TASK DETAILS: I need the entries printed again word for word, without the images.

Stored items
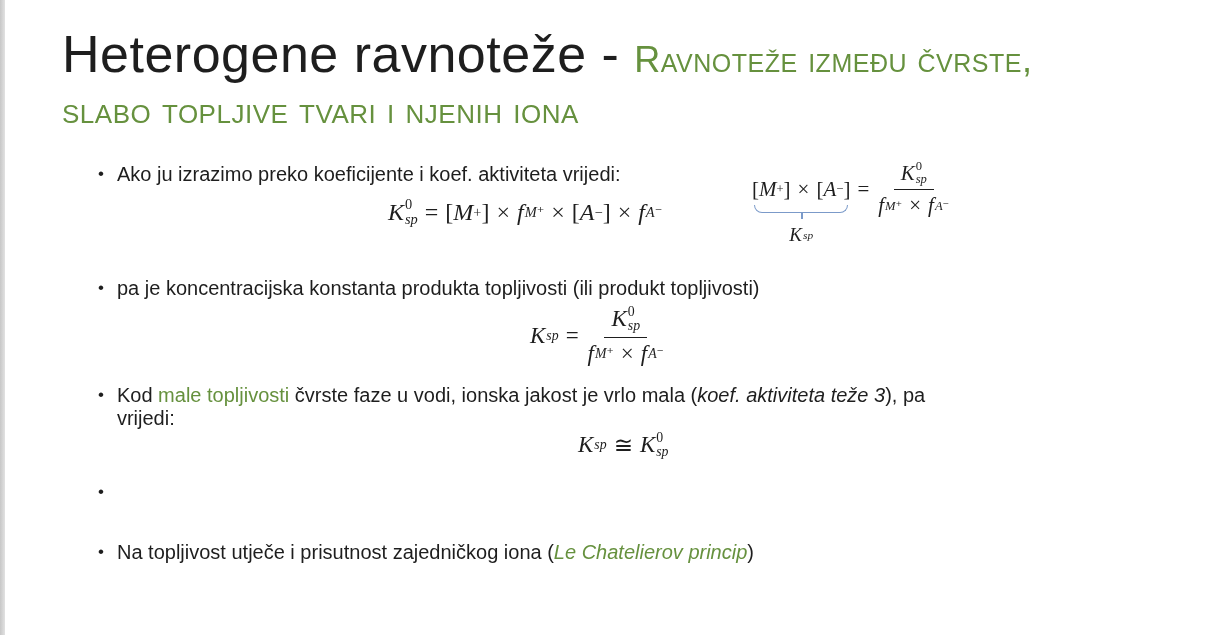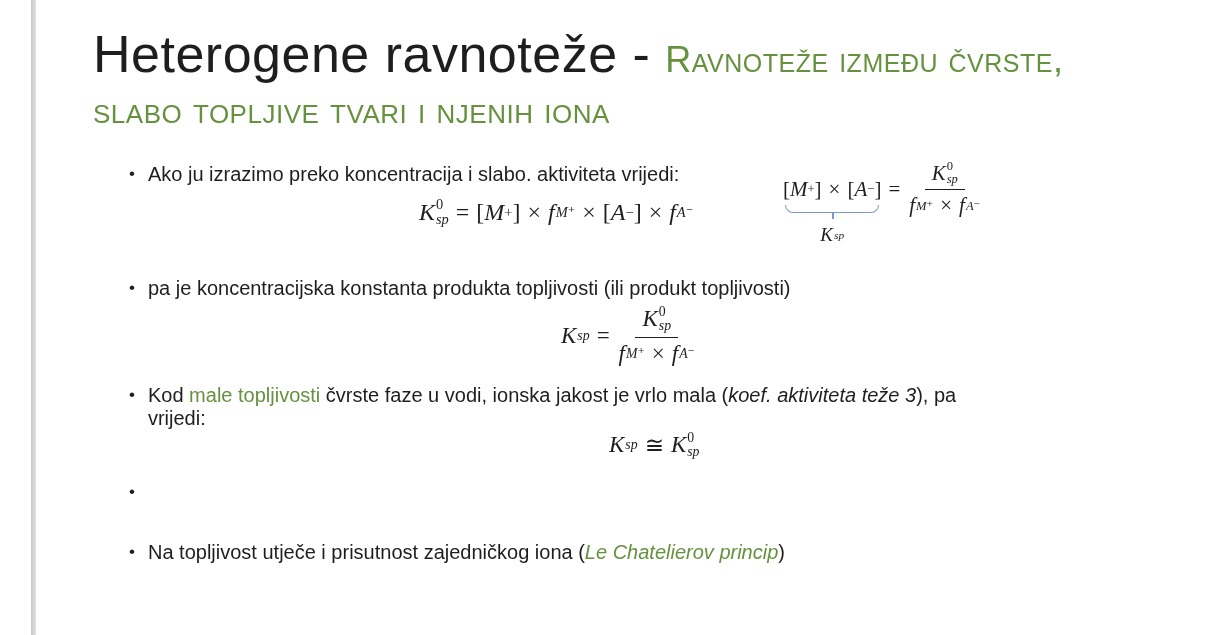--- a/index.html
+++ b/index.html
@@ -3,21 +3,20 @@
 <meta charset="utf-8">
 <style>
   html,body{margin:0;padding:0;background:#ffffff;}
   .slide{
     position:relative;
     width:1163px;height:635px;
     background:#ffffff;
     overflow:hidden;
     font-family:"Liberation Sans", sans-serif;
     color:var(--ink,#1e1e1e);
-    margin-left:31px;
   }
   .edge{
     position:absolute;left:0;top:0;width:5px;height:635px;
     background:linear-gradient(to right,#c7c7c7,#e2e2e2);
   }
   
   .title{
     position:absolute;left:62px;top:24px;margin:0;
     font-weight:400;white-space:nowrap;
   }
@@ -83,21 +82,21 @@
 <body>
 
 <div class="slide">
   <div class="edge"></div>
 
   <h1 class="title"><span class="t-black">Heterogene ravnoteže - </span><span class="t-green">Ravnoteže između čvrste,</span></h1>
   <div class="title2">slabo topljive tvari i njenih iona</div>
 
   <div class="bullet" id="b1" style="top:163px;">
       <span class="dot">•</span>
-      <span class="btxt"><span>Ako ju izrazimo preko koncentracija i slabo. aktiviteta vrijedi:</span></span>
+      <span class="btxt"><span>Ako ju izrazimo preko koeficijente i koef. aktiviteta vrijedi:</span></span>
     </div>
 
   <div class="math" id="f1" style="top:197px;left:388px;font-size:24px;">
       <span class="mv">K</span>
       <span class="ss">
         <span class="ss-sup">0</span>
         <span class="ss-sub">sp</span>
       </span>
       <span class="mo">=</span>
       <span class="mr">[</span>

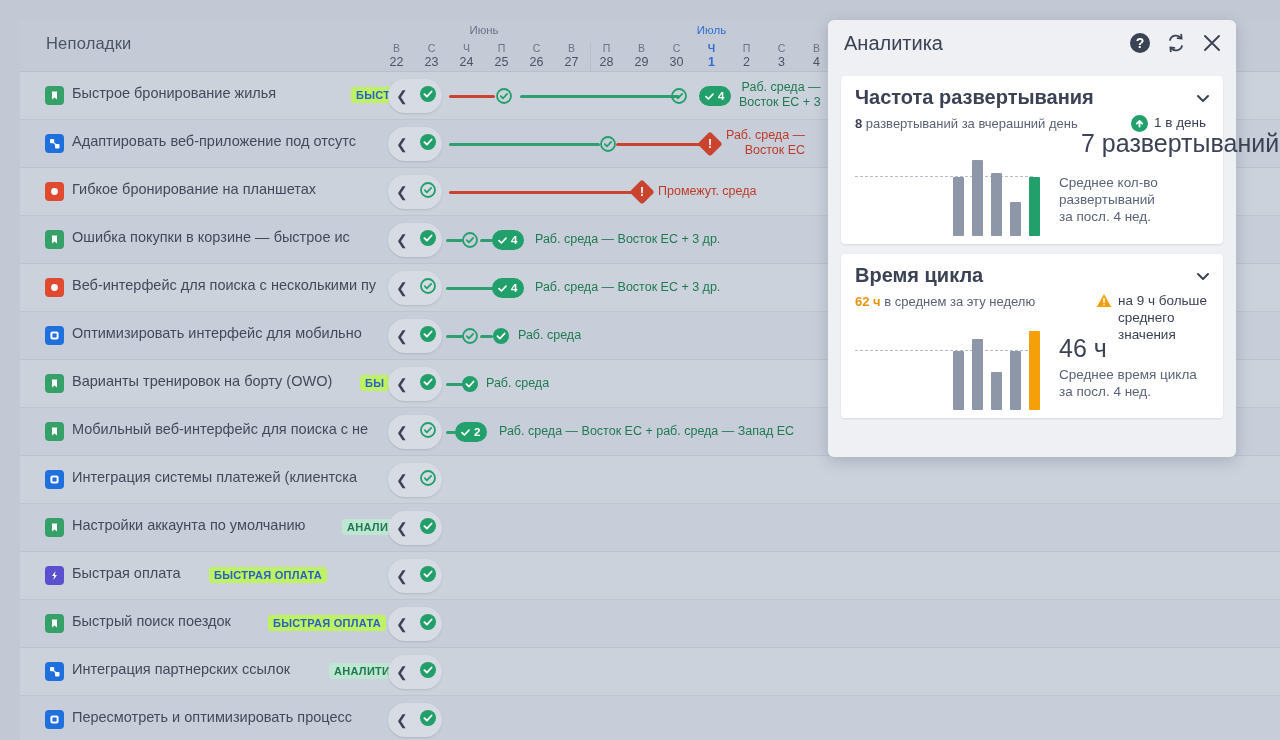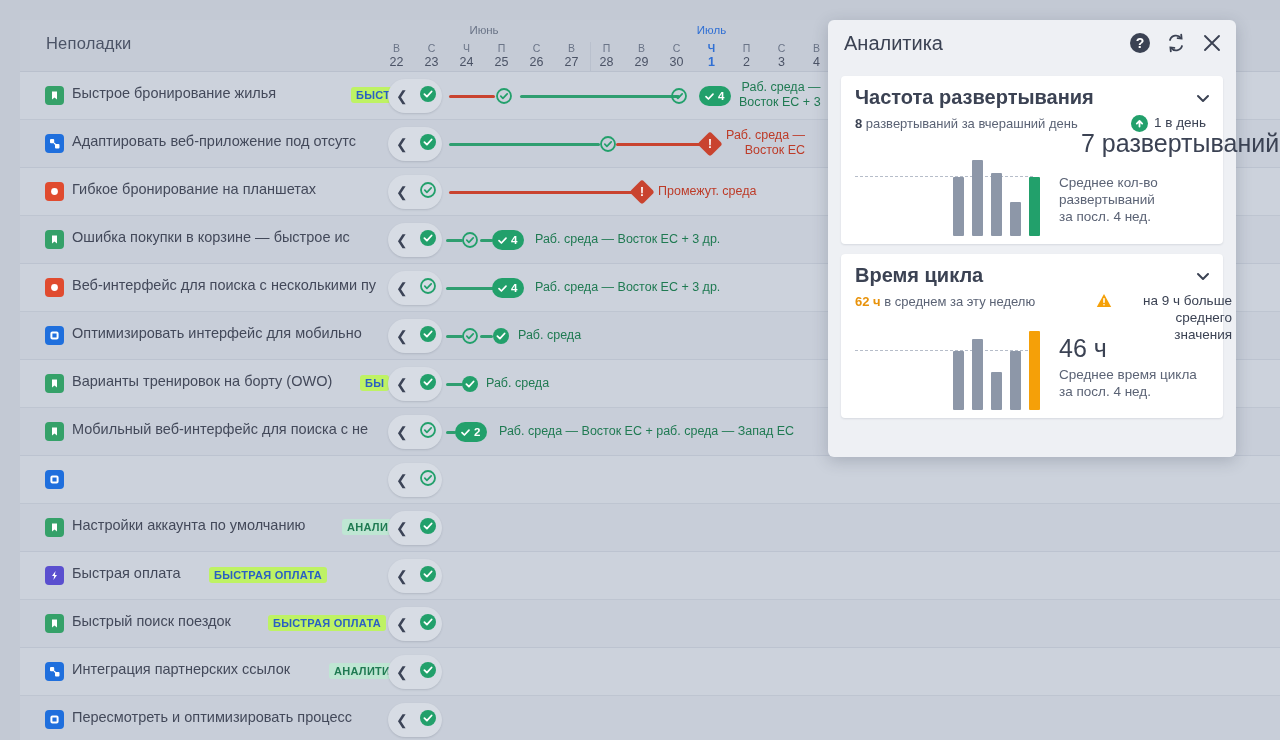--- a/index.html
+++ b/index.html
@@ -173,21 +173,21 @@
     font-size: 13px; color: #5b6375;
   }
   .card-sub b { color: #3b4253; }
   .card-sub .hrs { color: #e8930c; font-weight: 700; }
 
   .delta {
     position: absolute; top: 38px; display: flex; align-items: flex-start; gap: 6px;
     font-size: 13.5px; color: #3b4253; line-height: 17px;
   }
   #deploy-delta { left: 290px; }
-  #cycle-delta  { left: 255px; width: 136px; text-align: right; }
+  #cycle-delta  { left: 255px; width: 136px; }
 
   .up-badge {
     width: 17px; height: 17px; border-radius: 50%; background: #22a06b;
     display: flex; align-items: center; justify-content: center; flex: 0 0 auto;
     margin-top: 1px;
   }
 
   .chart { position: absolute; left: 14px; bottom: 8px; width: 190px; height: 92px; }
   .dash-line {
     position: absolute; left: 0; width: 178px; border-top: 1.5px dashed #b6bdc9;
@@ -524,20 +524,21 @@
                 </svg></span>
             </div>
           </div>
         </div>
         <div class="row">
           <div class="row-icon" style="background: rgb(31, 111, 221);">
             <svg width="11" height="11" viewBox="0 0 11 11" fill="none" stroke="#fff" stroke-width="2">
               <rect x="2.4" y="2.4" width="6.2" height="6.2" rx="1"></rect>
             </svg>
           </div>
+          <div class="row-title">Интеграция системы платежей (клиентска</div>
           <div class="track">
             <div class="pill">
               <span class="chev">❮</span>
               <span><svg width="16" height="16" viewBox="0 0 16 16">
                   <circle cx="8" cy="8" r="7" fill="none" stroke="#22a06b" stroke-width="1.8"></circle>
                   <path d="M4.8 8.2 L6.9 10.3 L11.2 5.8" fill="none" stroke="#22a06b" stroke-width="1.7" stroke-linecap="round" stroke-linejoin="round"></path>
                 </svg></span>
             </div>
           </div>
         </div>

RESPONSE TO THIS EXERCISE:
--- a/index.html
+++ b/index.html
@@ -3,21 +3,20 @@
 <meta charset="utf-8">
 <style>
   html,body{margin:0;padding:0;background:#ffffff;}
   .slide{
     position:relative;
     width:1163px;height:635px;
     background:#ffffff;
     overflow:hidden;
     font-family:"Liberation Sans", sans-serif;
     color:var(--ink,#1e1e1e);
-    margin-left:31px;
   }
   .edge{
     position:absolute;left:0;top:0;width:5px;height:635px;
     background:linear-gradient(to right,#c7c7c7,#e2e2e2);
   }
   
   .title{
     position:absolute;left:62px;top:24px;margin:0;
     font-weight:400;white-space:nowrap;
   }
@@ -83,21 +82,21 @@
 <body>
 
 <div class="slide">
   <div class="edge"></div>
 
   <h1 class="title"><span class="t-black">Heterogene ravnoteže - </span><span class="t-green">Ravnoteže između čvrste,</span></h1>
   <div class="title2">slabo topljive tvari i njenih iona</div>
 
   <div class="bullet" id="b1" style="top:163px;">
       <span class="dot">•</span>
-      <span class="btxt"><span>Ako ju izrazimo preko koncentracija i slabo. aktiviteta vrijedi:</span></span>
+      <span class="btxt"><span>Ako ju izrazimo preko koeficijente i koef. aktiviteta vrijedi:</span></span>
     </div>
 
   <div class="math" id="f1" style="top:197px;left:388px;font-size:24px;">
       <span class="mv">K</span>
       <span class="ss">
         <span class="ss-sup">0</span>
         <span class="ss-sub">sp</span>
       </span>
       <span class="mo">=</span>
       <span class="mr">[</span>

--- a/index.html
+++ b/index.html
@@ -173,21 +173,21 @@
     font-size: 13px; color: #5b6375;
   }
   .card-sub b { color: #3b4253; }
   .card-sub .hrs { color: #e8930c; font-weight: 700; }
 
   .delta {
     position: absolute; top: 38px; display: flex; align-items: flex-start; gap: 6px;
     font-size: 13.5px; color: #3b4253; line-height: 17px;
   }
   #deploy-delta { left: 290px; }
-  #cycle-delta  { left: 255px; width: 136px; text-align: right; }
+  #cycle-delta  { left: 255px; width: 136px; }
 
   .up-badge {
     width: 17px; height: 17px; border-radius: 50%; background: #22a06b;
     display: flex; align-items: center; justify-content: center; flex: 0 0 auto;
     margin-top: 1px;
   }
 
   .chart { position: absolute; left: 14px; bottom: 8px; width: 190px; height: 92px; }
   .dash-line {
     position: absolute; left: 0; width: 178px; border-top: 1.5px dashed #b6bdc9;
@@ -524,20 +524,21 @@
                 </svg></span>
             </div>
           </div>
         </div>
         <div class="row">
           <div class="row-icon" style="background: rgb(31, 111, 221);">
             <svg width="11" height="11" viewBox="0 0 11 11" fill="none" stroke="#fff" stroke-width="2">
               <rect x="2.4" y="2.4" width="6.2" height="6.2" rx="1"></rect>
             </svg>
           </div>
+          <div class="row-title">Интеграция системы платежей (клиентска</div>
           <div class="track">
             <div class="pill">
               <span class="chev">❮</span>
               <span><svg width="16" height="16" viewBox="0 0 16 16">
                   <circle cx="8" cy="8" r="7" fill="none" stroke="#22a06b" stroke-width="1.8"></circle>
                   <path d="M4.8 8.2 L6.9 10.3 L11.2 5.8" fill="none" stroke="#22a06b" stroke-width="1.7" stroke-linecap="round" stroke-linejoin="round"></path>
                 </svg></span>
             </div>
           </div>
         </div>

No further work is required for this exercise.